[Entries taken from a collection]
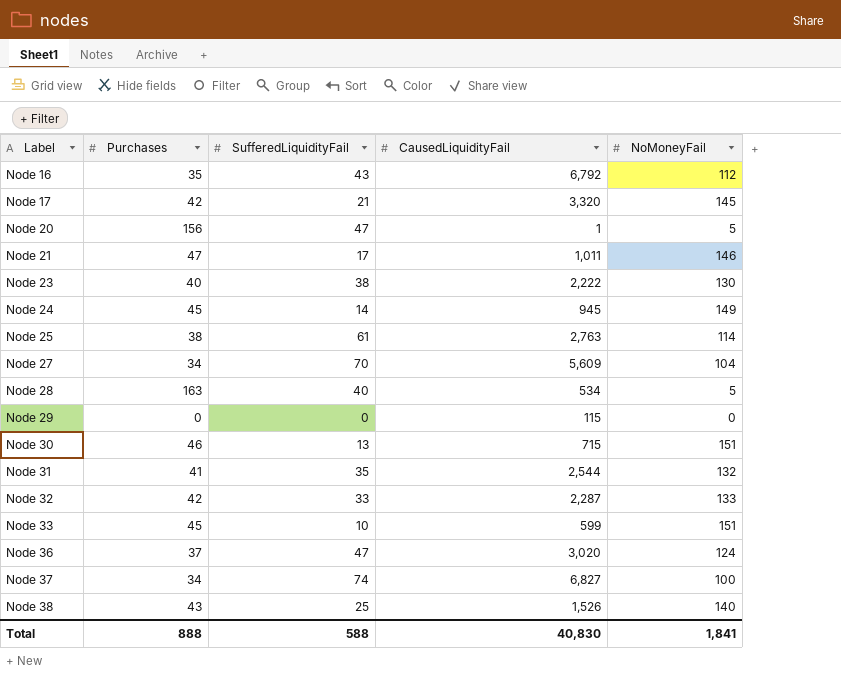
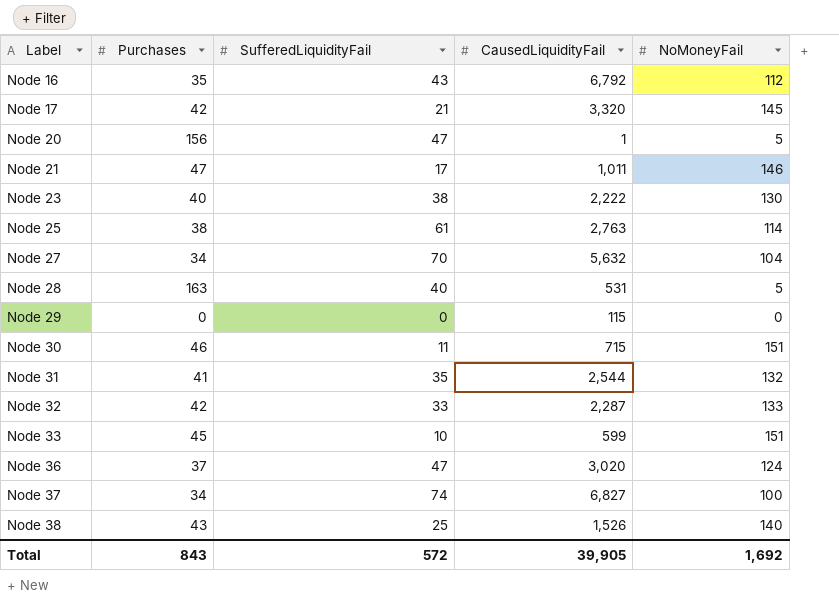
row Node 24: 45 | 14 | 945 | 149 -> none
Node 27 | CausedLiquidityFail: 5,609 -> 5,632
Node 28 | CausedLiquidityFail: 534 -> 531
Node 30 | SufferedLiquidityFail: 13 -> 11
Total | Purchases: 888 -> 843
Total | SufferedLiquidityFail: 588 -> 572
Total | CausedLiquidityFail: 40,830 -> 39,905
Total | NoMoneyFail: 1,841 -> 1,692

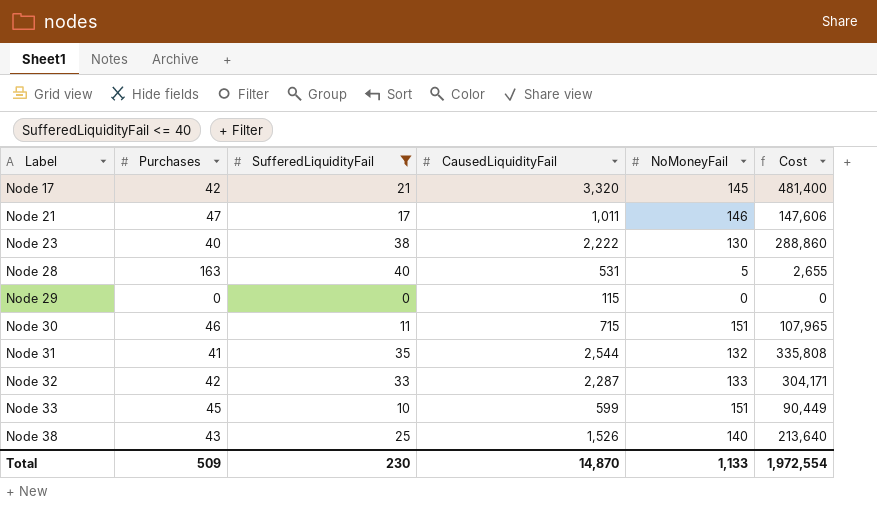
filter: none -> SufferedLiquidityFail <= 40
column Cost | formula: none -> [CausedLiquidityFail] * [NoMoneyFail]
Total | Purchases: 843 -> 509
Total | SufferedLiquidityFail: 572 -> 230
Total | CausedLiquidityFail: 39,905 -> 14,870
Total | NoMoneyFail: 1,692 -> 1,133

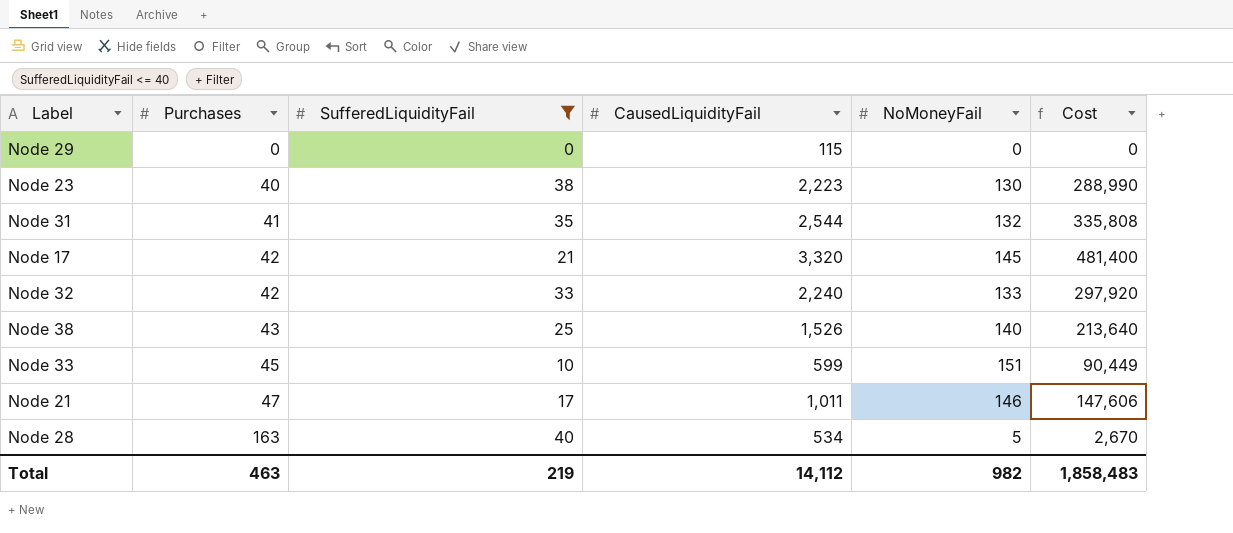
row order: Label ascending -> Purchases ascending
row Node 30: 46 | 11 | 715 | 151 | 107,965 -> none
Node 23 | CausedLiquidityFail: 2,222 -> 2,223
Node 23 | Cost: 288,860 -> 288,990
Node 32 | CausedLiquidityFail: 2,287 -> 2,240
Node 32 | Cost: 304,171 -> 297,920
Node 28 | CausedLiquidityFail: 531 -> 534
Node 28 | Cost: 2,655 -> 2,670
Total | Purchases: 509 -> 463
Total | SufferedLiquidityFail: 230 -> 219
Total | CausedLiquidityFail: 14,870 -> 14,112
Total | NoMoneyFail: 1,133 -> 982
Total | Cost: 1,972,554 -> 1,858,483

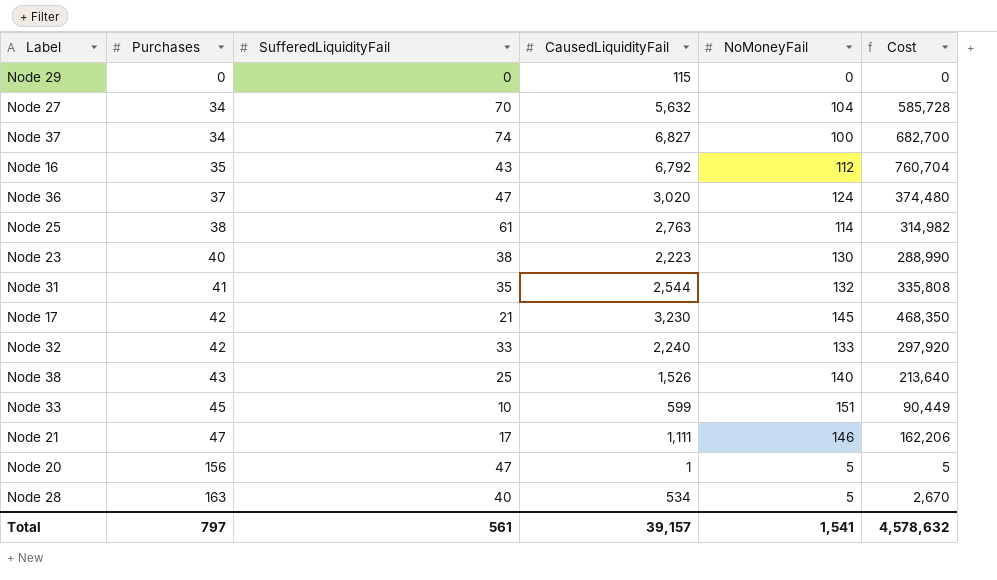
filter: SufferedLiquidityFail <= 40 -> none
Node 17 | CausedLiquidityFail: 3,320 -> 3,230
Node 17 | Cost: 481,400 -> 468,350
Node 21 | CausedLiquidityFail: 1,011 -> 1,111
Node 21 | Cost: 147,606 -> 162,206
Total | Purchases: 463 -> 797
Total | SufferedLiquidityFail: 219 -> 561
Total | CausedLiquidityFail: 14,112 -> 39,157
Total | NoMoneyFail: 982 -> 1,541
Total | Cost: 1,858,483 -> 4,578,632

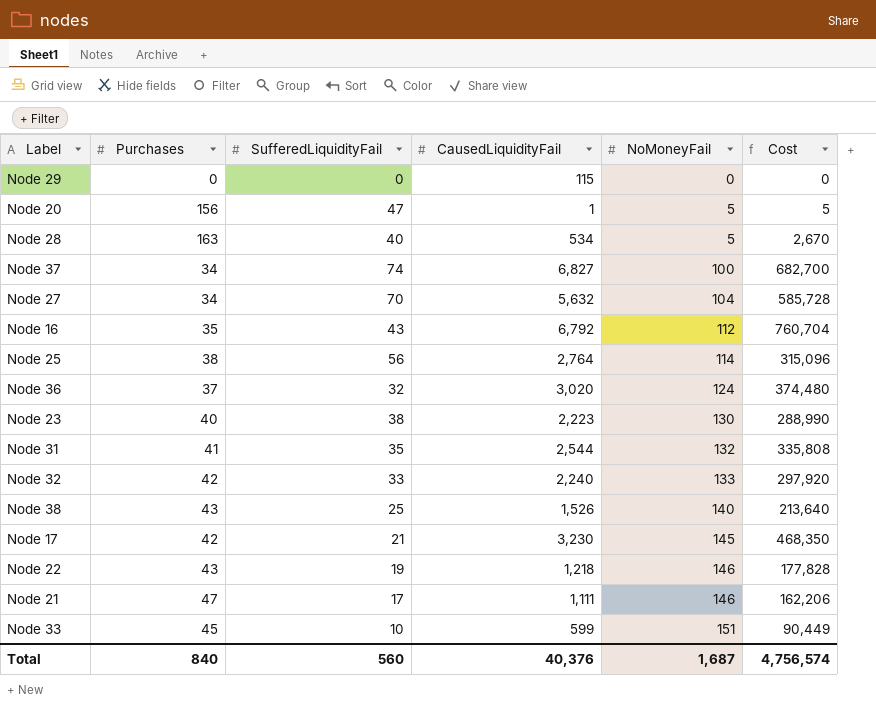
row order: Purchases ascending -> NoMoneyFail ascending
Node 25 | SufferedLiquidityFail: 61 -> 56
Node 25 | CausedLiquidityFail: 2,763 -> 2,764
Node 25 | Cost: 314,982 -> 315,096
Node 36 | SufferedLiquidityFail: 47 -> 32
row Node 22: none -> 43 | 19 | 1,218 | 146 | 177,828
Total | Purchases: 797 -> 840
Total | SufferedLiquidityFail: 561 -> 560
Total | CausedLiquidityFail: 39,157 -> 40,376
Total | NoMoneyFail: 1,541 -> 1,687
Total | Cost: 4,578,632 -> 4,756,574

(Exercise): Only the lines above from the one with "row order: Purchases" through the one with "Total | NoMoneyFail: 1,541 -> 1,687" should be duplicated, character for character.

(Exercise result):
row order: Purchases ascending -> NoMoneyFail ascending
Node 25 | SufferedLiquidityFail: 61 -> 56
Node 25 | CausedLiquidityFail: 2,763 -> 2,764
Node 25 | Cost: 314,982 -> 315,096
Node 36 | SufferedLiquidityFail: 47 -> 32
row Node 22: none -> 43 | 19 | 1,218 | 146 | 177,828
Total | Purchases: 797 -> 840
Total | SufferedLiquidityFail: 561 -> 560
Total | CausedLiquidityFail: 39,157 -> 40,376
Total | NoMoneyFail: 1,541 -> 1,687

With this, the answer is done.